### Activity:
Give again, unaltered, the lines of the listing below that run from the line having "[441,178,464,193] no) ->" through the line having "(952, 570) none -> [666,868,682,880] of".

═════ Records to use ═════

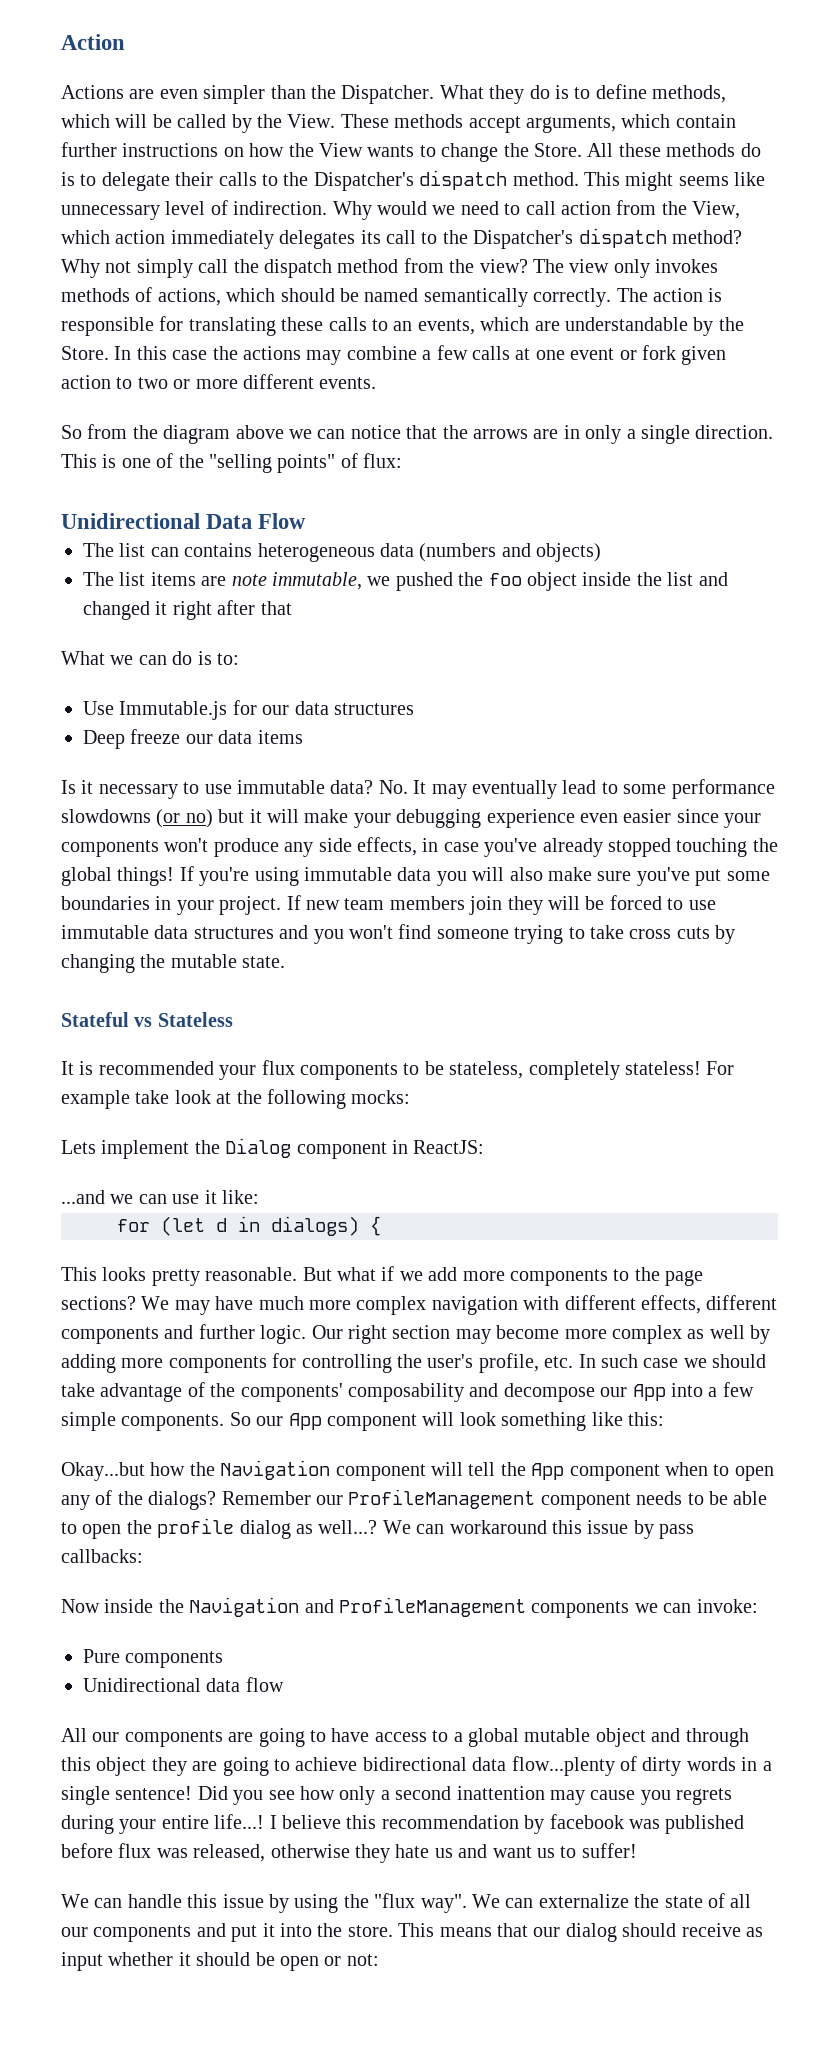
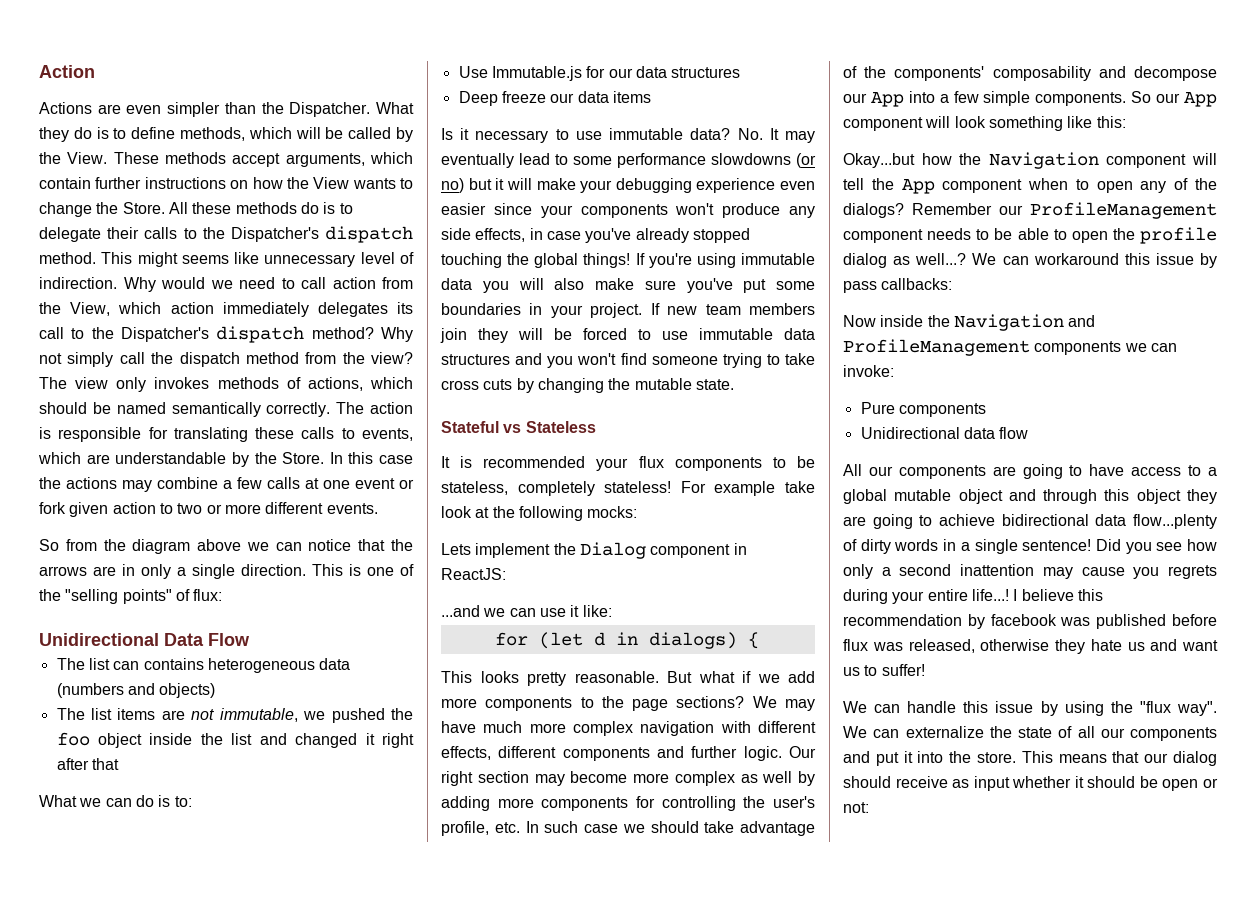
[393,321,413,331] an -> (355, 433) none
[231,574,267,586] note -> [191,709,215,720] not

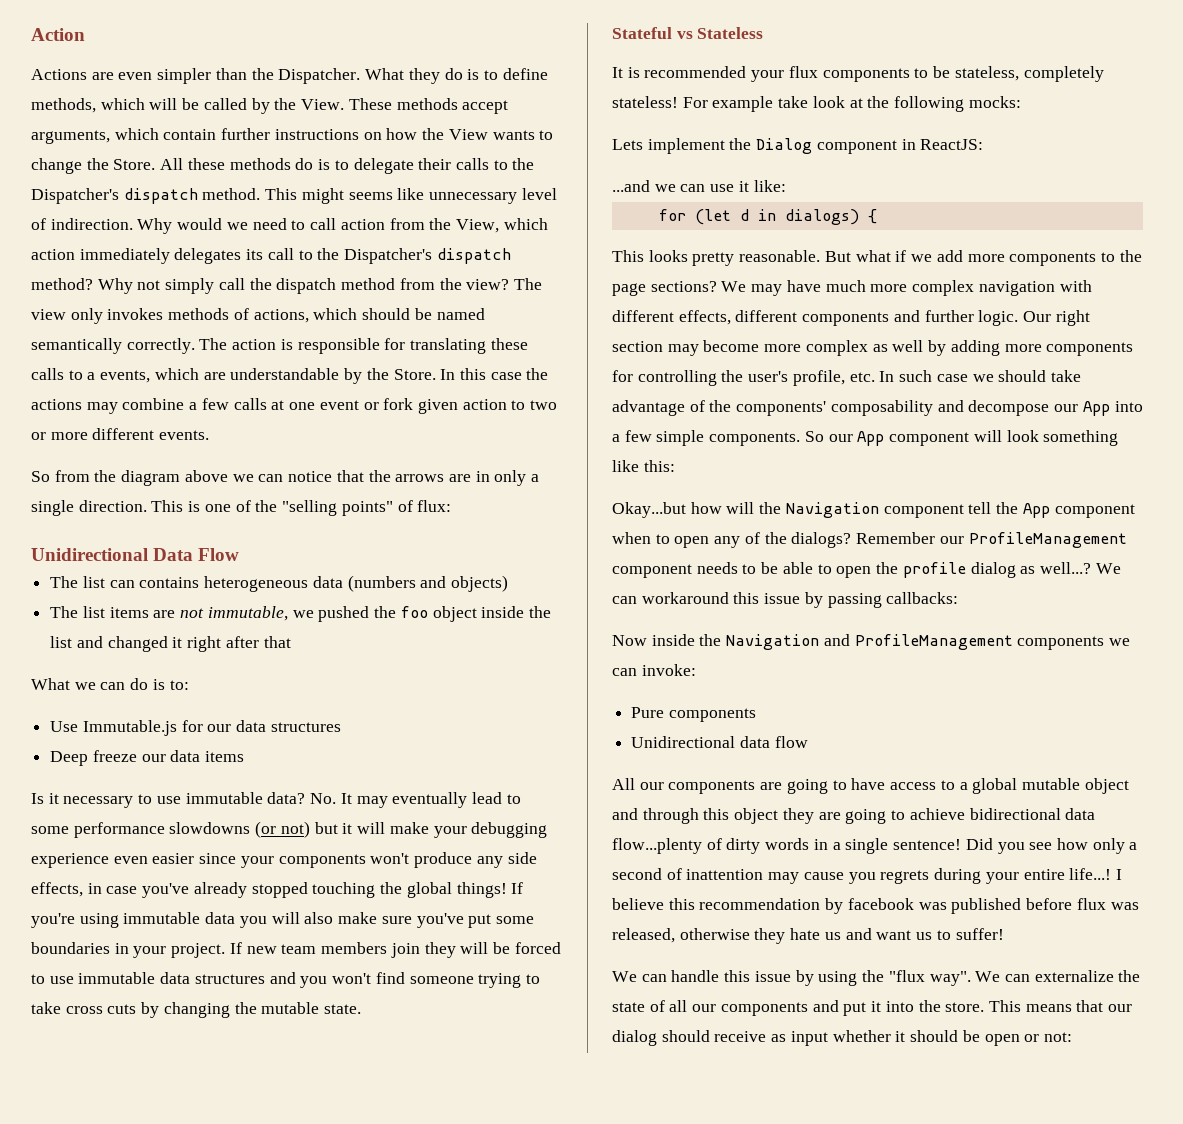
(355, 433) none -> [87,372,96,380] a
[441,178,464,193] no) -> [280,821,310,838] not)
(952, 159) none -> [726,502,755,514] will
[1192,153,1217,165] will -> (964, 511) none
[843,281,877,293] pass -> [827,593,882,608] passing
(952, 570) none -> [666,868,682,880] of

═════
═════ Records to use ═════

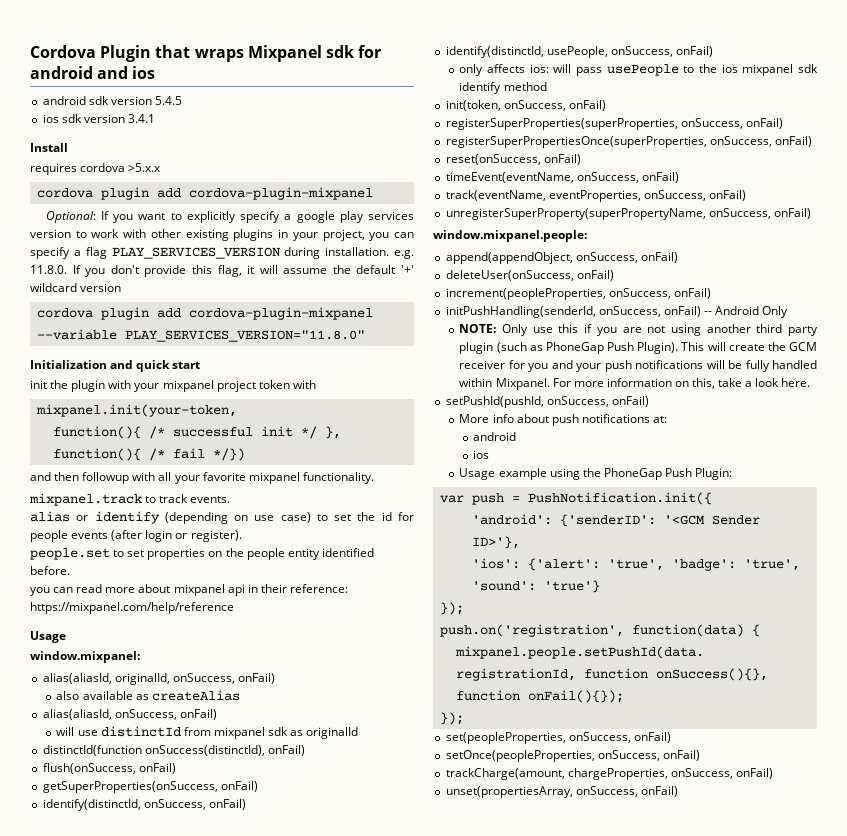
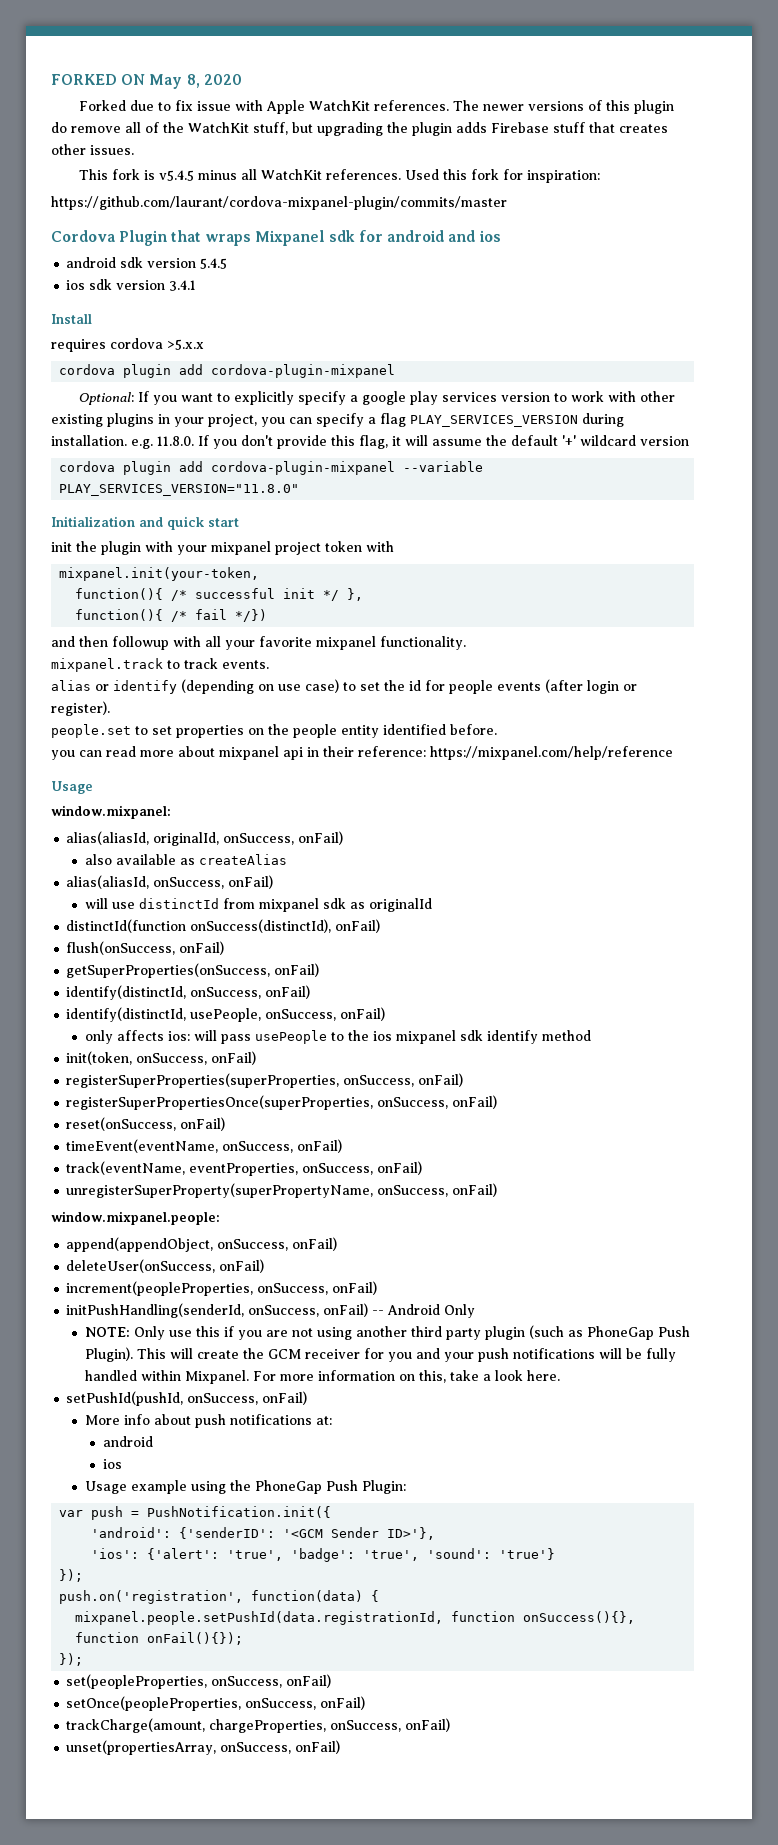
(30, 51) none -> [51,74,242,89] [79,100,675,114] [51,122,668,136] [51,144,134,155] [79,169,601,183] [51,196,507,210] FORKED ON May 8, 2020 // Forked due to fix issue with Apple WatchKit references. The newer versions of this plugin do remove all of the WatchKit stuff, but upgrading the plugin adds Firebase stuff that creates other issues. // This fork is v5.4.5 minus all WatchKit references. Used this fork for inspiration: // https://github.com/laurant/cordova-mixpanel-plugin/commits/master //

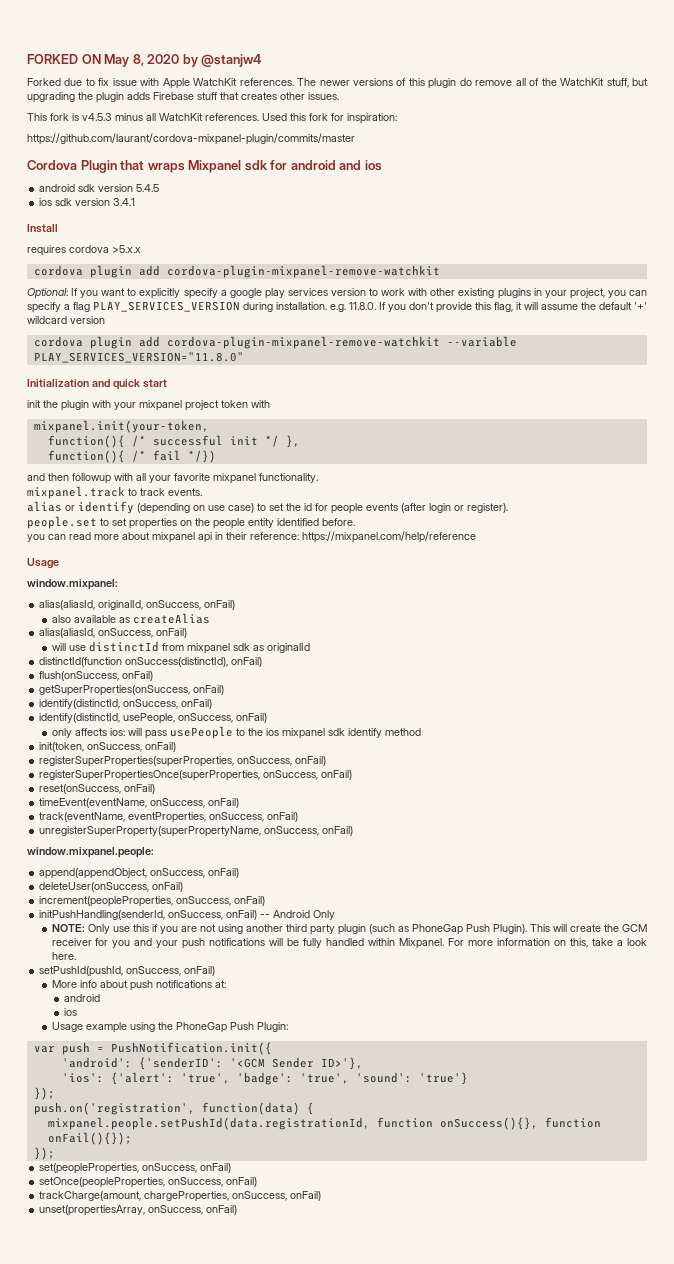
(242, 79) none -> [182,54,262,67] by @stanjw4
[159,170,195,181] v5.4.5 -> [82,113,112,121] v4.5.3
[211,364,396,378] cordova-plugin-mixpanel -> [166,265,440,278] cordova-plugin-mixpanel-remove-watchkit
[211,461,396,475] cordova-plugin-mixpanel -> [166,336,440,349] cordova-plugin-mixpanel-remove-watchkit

═════

### Response area:
[441,178,464,193] no) -> [280,821,310,838] not)
(952, 159) none -> [726,502,755,514] will
[1192,153,1217,165] will -> (964, 511) none
[843,281,877,293] pass -> [827,593,882,608] passing
(952, 570) none -> [666,868,682,880] of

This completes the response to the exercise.